**WORK ITEM**
Reproduce exactly the lines below from the one containing "K&F Concept UV HMC UV(K) Filter" through the one containing "M4A1-S | Mecha", including both, and nothing else.

(EXTRACTED RECORDS begins)

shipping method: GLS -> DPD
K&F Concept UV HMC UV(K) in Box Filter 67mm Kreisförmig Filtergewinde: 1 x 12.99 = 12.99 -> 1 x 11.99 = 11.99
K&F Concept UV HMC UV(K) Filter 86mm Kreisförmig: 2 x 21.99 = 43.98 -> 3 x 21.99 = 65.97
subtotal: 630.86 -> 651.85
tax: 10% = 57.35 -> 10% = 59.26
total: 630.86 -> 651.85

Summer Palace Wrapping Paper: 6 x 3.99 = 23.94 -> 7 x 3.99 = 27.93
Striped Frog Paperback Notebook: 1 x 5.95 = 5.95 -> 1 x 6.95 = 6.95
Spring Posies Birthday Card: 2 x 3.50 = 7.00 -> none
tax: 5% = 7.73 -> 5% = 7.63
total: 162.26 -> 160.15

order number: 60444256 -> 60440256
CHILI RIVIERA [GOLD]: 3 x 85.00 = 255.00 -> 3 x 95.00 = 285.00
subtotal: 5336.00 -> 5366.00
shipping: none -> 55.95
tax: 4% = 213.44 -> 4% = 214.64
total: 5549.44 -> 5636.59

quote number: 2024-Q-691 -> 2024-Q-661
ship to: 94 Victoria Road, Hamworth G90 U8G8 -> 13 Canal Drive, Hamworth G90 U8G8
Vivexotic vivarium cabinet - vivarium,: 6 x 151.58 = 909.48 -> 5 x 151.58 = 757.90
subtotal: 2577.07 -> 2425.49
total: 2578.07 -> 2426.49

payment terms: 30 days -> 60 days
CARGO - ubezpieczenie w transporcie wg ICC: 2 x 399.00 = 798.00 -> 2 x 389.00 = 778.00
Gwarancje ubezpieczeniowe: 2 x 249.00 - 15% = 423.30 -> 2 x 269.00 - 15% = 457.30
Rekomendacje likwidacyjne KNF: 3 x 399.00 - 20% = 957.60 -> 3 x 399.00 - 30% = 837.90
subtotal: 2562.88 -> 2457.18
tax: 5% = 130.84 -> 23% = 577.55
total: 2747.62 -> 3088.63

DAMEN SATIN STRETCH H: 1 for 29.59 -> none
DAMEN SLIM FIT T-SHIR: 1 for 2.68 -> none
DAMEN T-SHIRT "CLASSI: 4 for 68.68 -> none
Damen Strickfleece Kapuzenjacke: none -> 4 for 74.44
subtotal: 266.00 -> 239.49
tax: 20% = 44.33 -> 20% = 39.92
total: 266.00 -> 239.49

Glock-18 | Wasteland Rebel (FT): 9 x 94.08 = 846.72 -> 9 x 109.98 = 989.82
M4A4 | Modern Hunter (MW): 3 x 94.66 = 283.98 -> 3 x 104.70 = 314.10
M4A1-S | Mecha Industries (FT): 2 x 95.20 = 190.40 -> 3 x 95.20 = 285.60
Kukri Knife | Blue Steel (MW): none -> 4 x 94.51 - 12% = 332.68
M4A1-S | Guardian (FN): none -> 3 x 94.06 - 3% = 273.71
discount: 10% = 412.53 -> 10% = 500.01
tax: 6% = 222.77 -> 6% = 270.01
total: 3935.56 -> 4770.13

(EXTRACTED RECORDS ends)

**RESPONSE BELOW**
K&F Concept UV HMC UV(K) Filter 86mm Kreisförmig: 2 x 21.99 = 43.98 -> 3 x 21.99 = 65.97
subtotal: 630.86 -> 651.85
tax: 10% = 57.35 -> 10% = 59.26
total: 630.86 -> 651.85

Summer Palace Wrapping Paper: 6 x 3.99 = 23.94 -> 7 x 3.99 = 27.93
Striped Frog Paperback Notebook: 1 x 5.95 = 5.95 -> 1 x 6.95 = 6.95
Spring Posies Birthday Card: 2 x 3.50 = 7.00 -> none
tax: 5% = 7.73 -> 5% = 7.63
total: 162.26 -> 160.15

order number: 60444256 -> 60440256
CHILI RIVIERA [GOLD]: 3 x 85.00 = 255.00 -> 3 x 95.00 = 285.00
subtotal: 5336.00 -> 5366.00
shipping: none -> 55.95
tax: 4% = 213.44 -> 4% = 214.64
total: 5549.44 -> 5636.59

quote number: 2024-Q-691 -> 2024-Q-661
ship to: 94 Victoria Road, Hamworth G90 U8G8 -> 13 Canal Drive, Hamworth G90 U8G8
Vivexotic vivarium cabinet - vivarium,: 6 x 151.58 = 909.48 -> 5 x 151.58 = 757.90
subtotal: 2577.07 -> 2425.49
total: 2578.07 -> 2426.49

payment terms: 30 days -> 60 days
CARGO - ubezpieczenie w transporcie wg ICC: 2 x 399.00 = 798.00 -> 2 x 389.00 = 778.00
Gwarancje ubezpieczeniowe: 2 x 249.00 - 15% = 423.30 -> 2 x 269.00 - 15% = 457.30
Rekomendacje likwidacyjne KNF: 3 x 399.00 - 20% = 957.60 -> 3 x 399.00 - 30% = 837.90
subtotal: 2562.88 -> 2457.18
tax: 5% = 130.84 -> 23% = 577.55
total: 2747.62 -> 3088.63

DAMEN SATIN STRETCH H: 1 for 29.59 -> none
DAMEN SLIM FIT T-SHIR: 1 for 2.68 -> none
DAMEN T-SHIRT "CLASSI: 4 for 68.68 -> none
Damen Strickfleece Kapuzenjacke: none -> 4 for 74.44
subtotal: 266.00 -> 239.49
tax: 20% = 44.33 -> 20% = 39.92
total: 266.00 -> 239.49

Glock-18 | Wasteland Rebel (FT): 9 x 94.08 = 846.72 -> 9 x 109.98 = 989.82
M4A4 | Modern Hunter (MW): 3 x 94.66 = 283.98 -> 3 x 104.70 = 314.10
M4A1-S | Mecha Industries (FT): 2 x 95.20 = 190.40 -> 3 x 95.20 = 285.60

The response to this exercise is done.